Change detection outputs
-=-=-=-=-
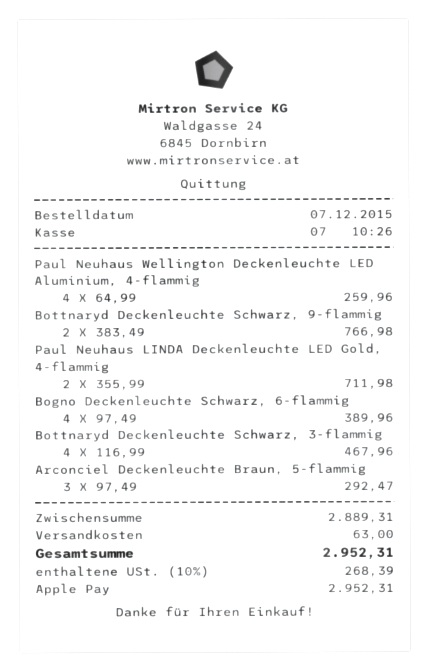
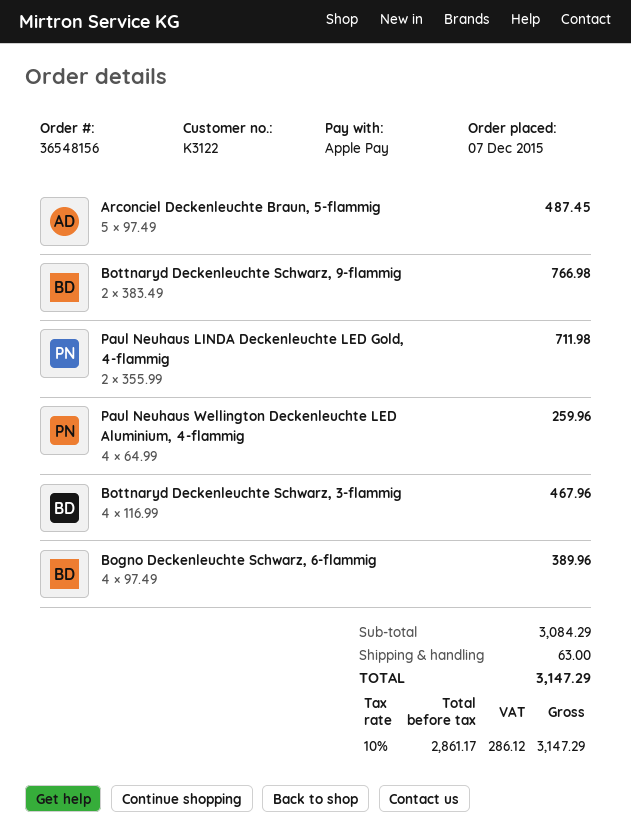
Arconciel Deckenleuchte Braun, 5-flammig: 3 x 97.49 = 292.47 -> 5 x 97.49 = 487.45
subtotal: 2889.31 -> 3084.29
tax: 10% = 268.39 -> 10% = 286.12
total: 2952.31 -> 3147.29

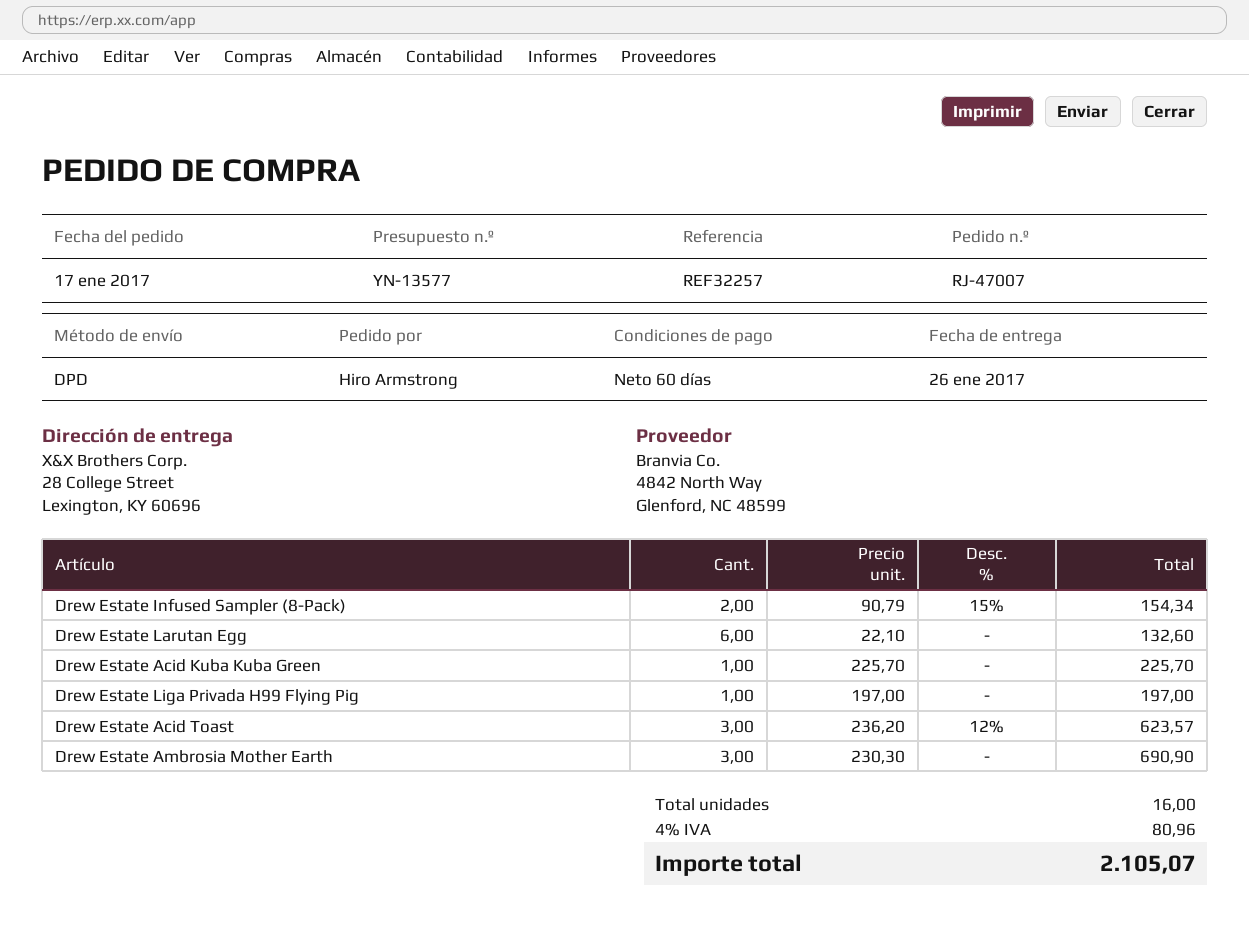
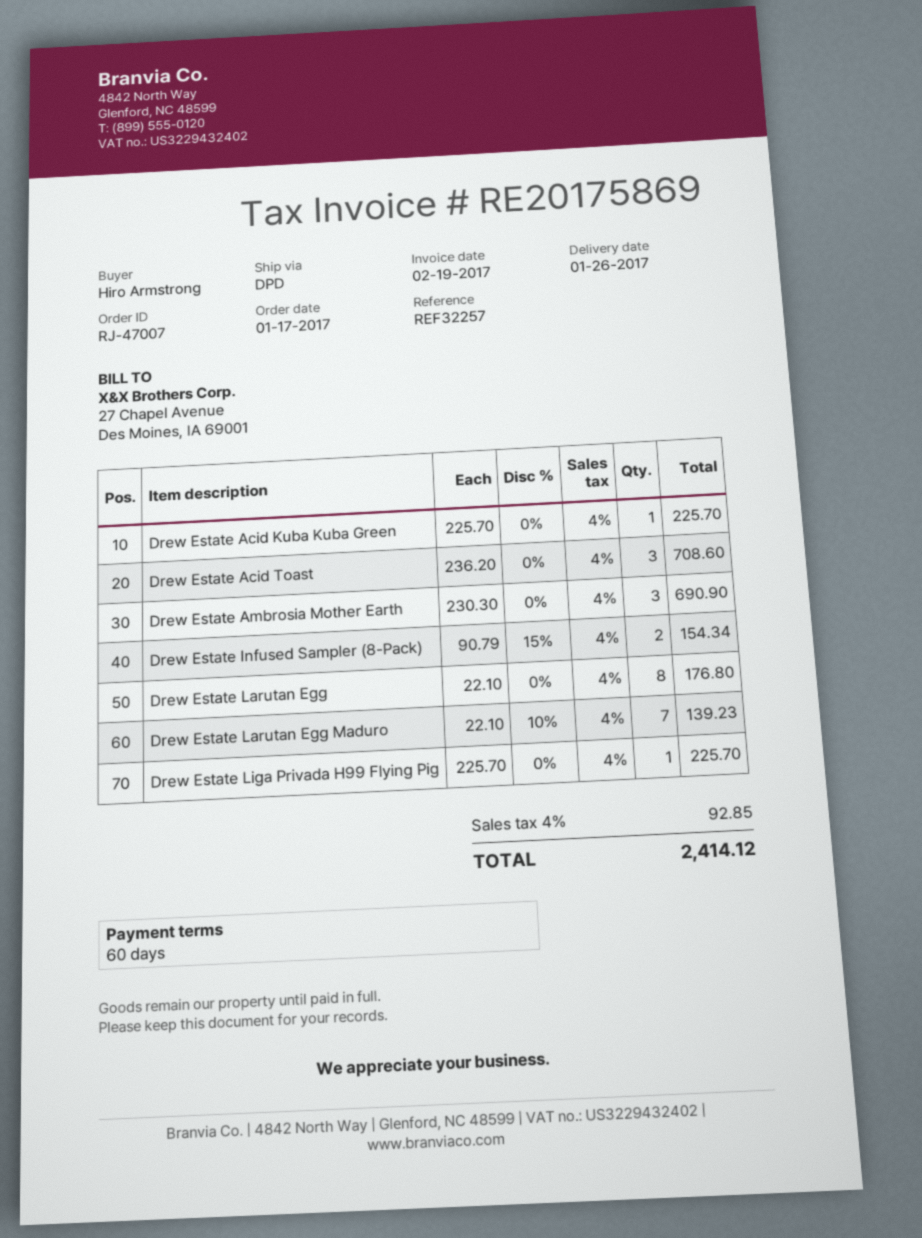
Drew Estate Larutan Egg: 6 x 22.10 = 132.60 -> 8 x 22.10 = 176.80
Drew Estate Liga Privada H99 Flying Pig: 1 x 197.00 = 197.00 -> 1 x 225.70 = 225.70
Drew Estate Acid Toast: 3 x 236.20 - 12% = 623.57 -> 3 x 236.20 = 708.60
Drew Estate Larutan Egg Maduro: none -> 7 x 22.10 - 10% = 139.23
tax: 4% = 80.96 -> 4% = 92.85
total: 2105.07 -> 2414.12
-=-=-=-=-
Beginning with the line that contains "tax: 10% = 268.39 -> 10% = 286.12", reproduce every line through the end of the records above exactly, leaving pictures out.

tax: 10% = 268.39 -> 10% = 286.12
total: 2952.31 -> 3147.29

Drew Estate Larutan Egg: 6 x 22.10 = 132.60 -> 8 x 22.10 = 176.80
Drew Estate Liga Privada H99 Flying Pig: 1 x 197.00 = 197.00 -> 1 x 225.70 = 225.70
Drew Estate Acid Toast: 3 x 236.20 - 12% = 623.57 -> 3 x 236.20 = 708.60
Drew Estate Larutan Egg Maduro: none -> 7 x 22.10 - 10% = 139.23
tax: 4% = 80.96 -> 4% = 92.85
total: 2105.07 -> 2414.12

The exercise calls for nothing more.